In Marbury, Chief Justice Marshall concluded: “It is emphatically the duty of the Judicial Department to say what the law is. Those who apply the rule to particular cases must, of necessity, expound and interpret the rule. If two laws conflict with each other, the Court must decide on the operation of each.”

1. Read Article III and Article VI of the U.S. Constitution: Article III and VI

2. Summarize the scope of the checks and balances that the Executive and/or Legislative Branches of government have available to them relative to the Judicial Branch of government.
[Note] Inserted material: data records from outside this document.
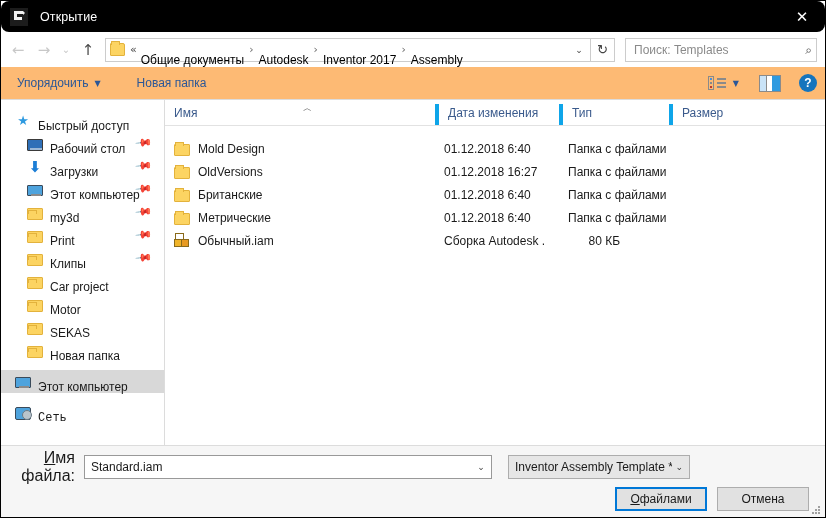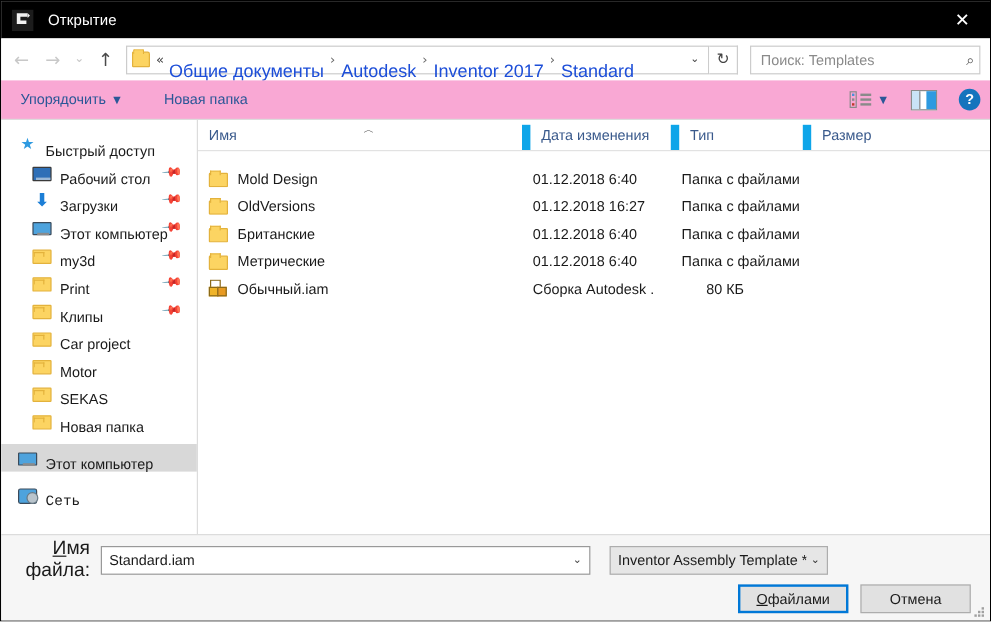--- a/index.html
+++ b/index.html
@@ -20,7 +20,7 @@
   
   #titlebar {
     height: 31px; background: #000000; color: #ffffff;
-    display: flex; align-items: center; flex: 0 0 31px;
+    display: flex; align-items: center; flex: 0 0 31px; border-radius: 8px;
   }
   #app-icon { width: 18px; height: 18px; margin-left: 9px; position: relative; flex:0 0 18px;}
   #title-text {

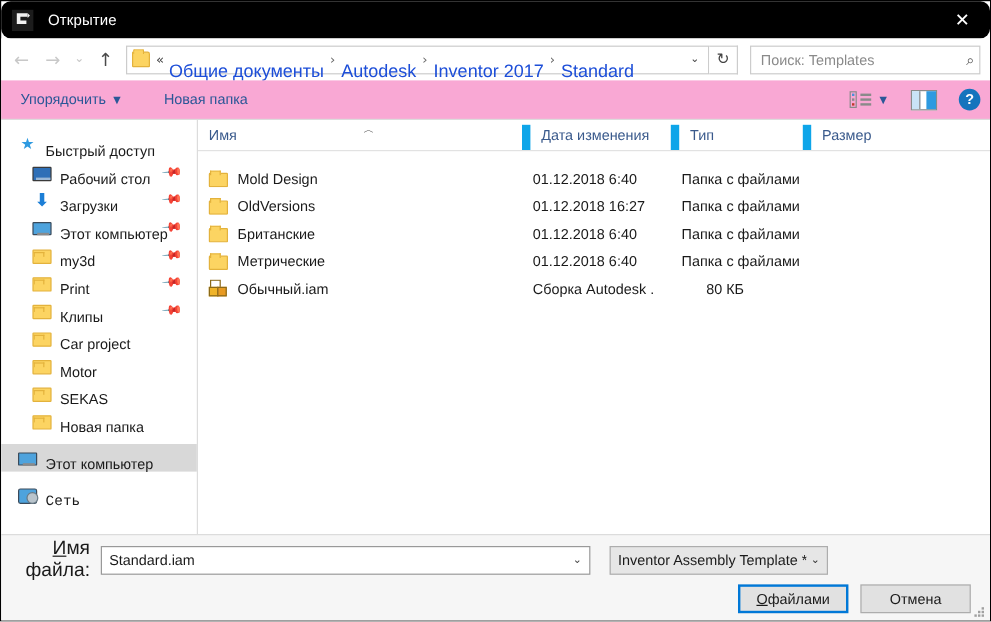--- a/index.html
+++ b/index.html
@@ -60,7 +60,7 @@
   }
   .crumb-sep { color: #6a6a6a; font-size: 11px; padding: 0 5px; font-family: "DejaVu Sans", sans-serif;}
   .crumb-sep.dbl { font-size: 11px; color:#444; padding: 0 4px 0 0;}
-  .crumb { font-size: 15px; color: #1d4ed8; white-space: nowrap; margin-top: 20px; }
+  .crumb { font-size: 12px; color: #000000; white-space: nowrap; margin-top: 20px; }
   #crumb-dropdown {
     margin-left: auto; width: 18px; text-align: center; color: #444; font-size: 9px;
     font-family:"DejaVu Sans", sans-serif;

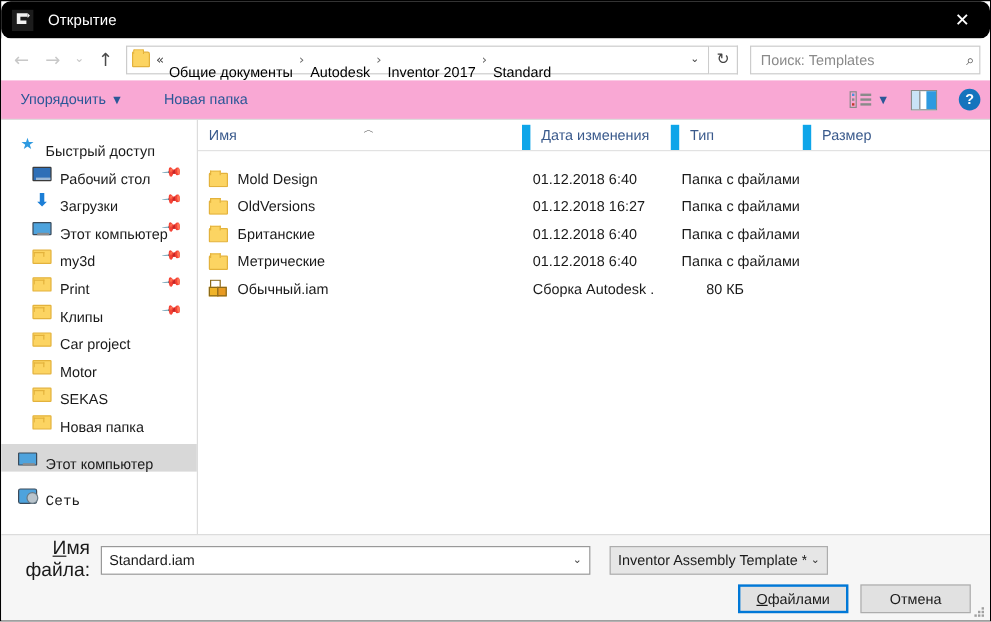--- a/index.html
+++ b/index.html
@@ -247,7 +247,7 @@
       <span class="crumb-sep">›</span>
       <span class="crumb">Inventor 2017</span>
       <span class="crumb-sep">›</span>
-      <span class="crumb">Standard</span>
+      <span class="crumb">Assembly</span>
       <span id="crumb-dropdown">⌄</span>
     </div>
     <div id="refresh-btn">↻</div>

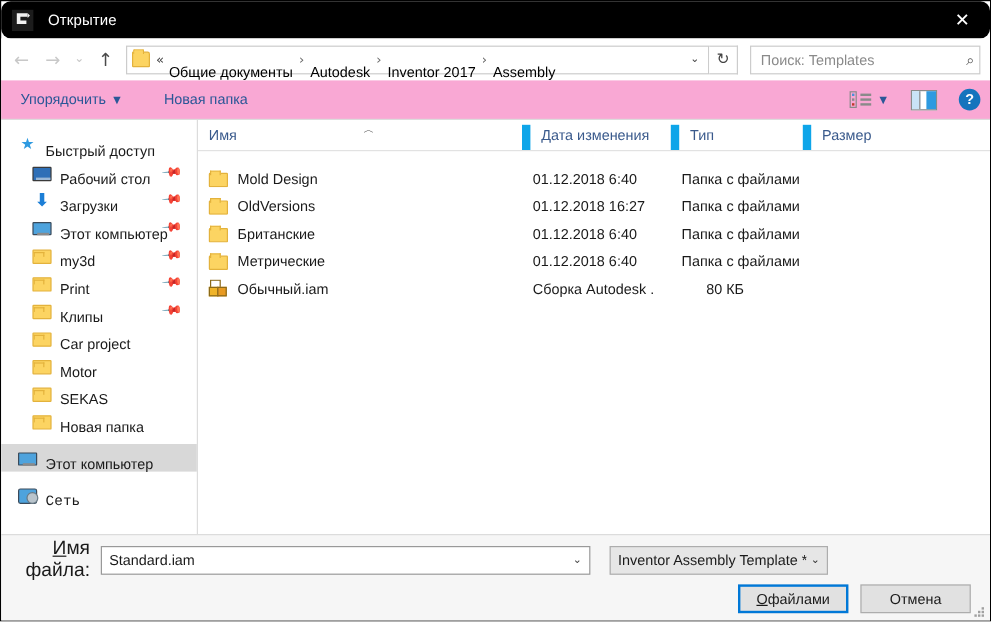--- a/index.html
+++ b/index.html
@@ -79,7 +79,7 @@
 
   
   #cmdbar {
-    height: 33px; flex: 0 0 33px; background: #f9a8d4;
+    height: 33px; flex: 0 0 33px; background: #fdba74;
     display: flex; align-items: center; border-bottom: 1px solid #dcdcdc;
     padding: 0 8px 0 16px;
   }

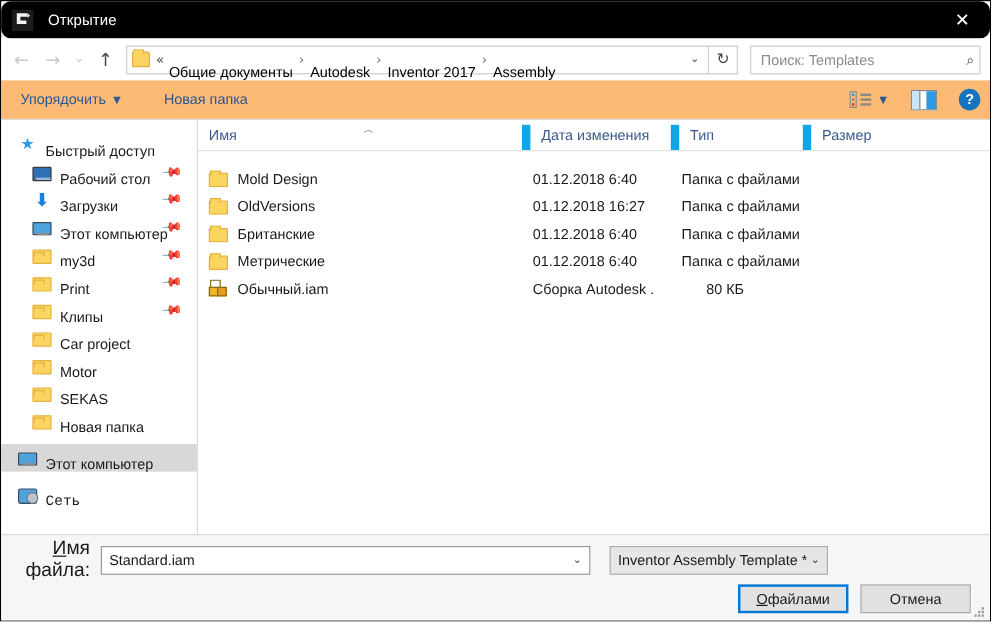--- a/index.html
+++ b/index.html
@@ -154,7 +154,7 @@
     font-size: 12px; color: #3a5a8c; padding-bottom: 5px; position: relative; height: 21px;
     display:flex; align-items:flex-end;
   }
-  .col + .col { border-left: 7px solid #0ea5e9; }
+  .col + .col { border-left: 4px solid #0ea5e9; }
   .col span { padding-left: 9px; }
   #col-name { width: 270px; flex:0 0 270px; }
   #col-date { width: 124px; flex:0 0 124px; }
3. In light of the Supreme Court’s role in federal government, do you think that it is correctly deemed activistwhen people disagree with its decisions and restrained when the Court does not take any action to disturb a prior decision or declare a law unconstitutional? Historically, how long has the judicial activism concept existed within the United States? Could judicial activism, if it exists, be a form of checks or balances on either/both the Executive and/or Legislative branches? What does literature in other fields (e.g., political science, public policy, history, etc.) indicate about this question? Either way, if you believe that such activism is a problem, what solutions do you recommend to fix it? How do your proposed solutions fit within the scope of Checks and Balances, if at all?

4. Using Nexis Uni, research U.S. Supreme Court cases and locate one case (from within the past ten years) that you believe exemplifies the concept of judicial activism.
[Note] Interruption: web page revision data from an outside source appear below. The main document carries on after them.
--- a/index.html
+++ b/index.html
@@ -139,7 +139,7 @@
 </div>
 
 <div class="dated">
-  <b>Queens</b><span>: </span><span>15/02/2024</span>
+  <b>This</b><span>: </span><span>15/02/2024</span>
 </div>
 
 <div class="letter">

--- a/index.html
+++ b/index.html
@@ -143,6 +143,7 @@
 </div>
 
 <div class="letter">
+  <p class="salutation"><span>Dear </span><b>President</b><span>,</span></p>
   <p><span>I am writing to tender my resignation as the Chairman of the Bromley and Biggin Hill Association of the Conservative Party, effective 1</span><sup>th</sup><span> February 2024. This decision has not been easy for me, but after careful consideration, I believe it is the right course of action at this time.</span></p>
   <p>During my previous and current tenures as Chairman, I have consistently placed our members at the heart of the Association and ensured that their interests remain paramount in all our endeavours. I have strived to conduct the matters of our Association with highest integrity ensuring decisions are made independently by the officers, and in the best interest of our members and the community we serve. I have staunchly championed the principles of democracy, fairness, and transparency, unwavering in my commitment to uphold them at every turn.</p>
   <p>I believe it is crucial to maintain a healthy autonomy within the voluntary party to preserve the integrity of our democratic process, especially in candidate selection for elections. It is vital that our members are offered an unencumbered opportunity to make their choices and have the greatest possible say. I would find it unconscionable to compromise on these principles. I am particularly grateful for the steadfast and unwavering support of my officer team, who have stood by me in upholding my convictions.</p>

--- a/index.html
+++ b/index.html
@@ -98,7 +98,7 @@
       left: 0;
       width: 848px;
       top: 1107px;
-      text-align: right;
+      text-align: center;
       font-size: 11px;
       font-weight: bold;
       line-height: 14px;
5. Explain in your own words what the case is about, the Court’s decision (majority, concurring and dissenting), and your argument as to why that case displays the Court’s activism. What did the dissent assert and if the dissent discusses precedent and/or stare decisis, explain this point.

6. Do you think that, given the activism, the case’s holding is still aligned with our Constitution? Do you think such activism can erode the doctrine of stare decisis? Why or why not? What is the difference between horizontal stare decisis and vertical stare decisis? Provide your own example(s).
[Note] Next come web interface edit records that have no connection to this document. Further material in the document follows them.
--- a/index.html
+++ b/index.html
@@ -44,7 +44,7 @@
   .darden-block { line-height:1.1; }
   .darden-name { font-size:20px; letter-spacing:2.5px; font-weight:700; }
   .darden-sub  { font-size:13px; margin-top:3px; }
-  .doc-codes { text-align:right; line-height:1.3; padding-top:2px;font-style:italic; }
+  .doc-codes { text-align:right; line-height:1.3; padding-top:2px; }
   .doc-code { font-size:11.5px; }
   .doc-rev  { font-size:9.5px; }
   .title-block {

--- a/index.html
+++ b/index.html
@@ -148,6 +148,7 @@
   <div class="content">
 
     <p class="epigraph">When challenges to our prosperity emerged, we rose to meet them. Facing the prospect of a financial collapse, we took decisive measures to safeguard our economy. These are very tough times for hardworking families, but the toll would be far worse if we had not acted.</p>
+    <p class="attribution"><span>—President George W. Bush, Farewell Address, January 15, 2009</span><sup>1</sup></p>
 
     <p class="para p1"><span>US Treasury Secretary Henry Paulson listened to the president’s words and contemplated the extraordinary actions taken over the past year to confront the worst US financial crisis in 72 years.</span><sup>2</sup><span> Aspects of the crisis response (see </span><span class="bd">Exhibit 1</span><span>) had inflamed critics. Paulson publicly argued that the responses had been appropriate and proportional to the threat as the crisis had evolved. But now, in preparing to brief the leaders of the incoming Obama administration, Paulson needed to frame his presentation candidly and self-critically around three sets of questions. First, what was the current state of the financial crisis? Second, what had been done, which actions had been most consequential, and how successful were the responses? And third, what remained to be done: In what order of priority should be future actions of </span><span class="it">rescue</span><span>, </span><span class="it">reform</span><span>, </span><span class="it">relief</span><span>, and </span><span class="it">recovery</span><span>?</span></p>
7. Given precedent, how would you have decided the case that you chose to summarize? Explain.

a. How is your proposed decision hampered or supported by the existing law or practices in the legal field, or political / social climate, etc.? What recommendations do you have to bridge the gap (if any) between what you would like to do in your proposed decision and the existing law, legal practices, and/or climate, etc.?

b. Could technology [including, but not limited to the use of electronic legal (research or other kinds of) tools and/or social media] help facilitate, or interfere with, the change that you are seeking? How? If you view technology as a problem, then what recommendations do you have for overcoming the challenges that you see, relative to your proposed decision?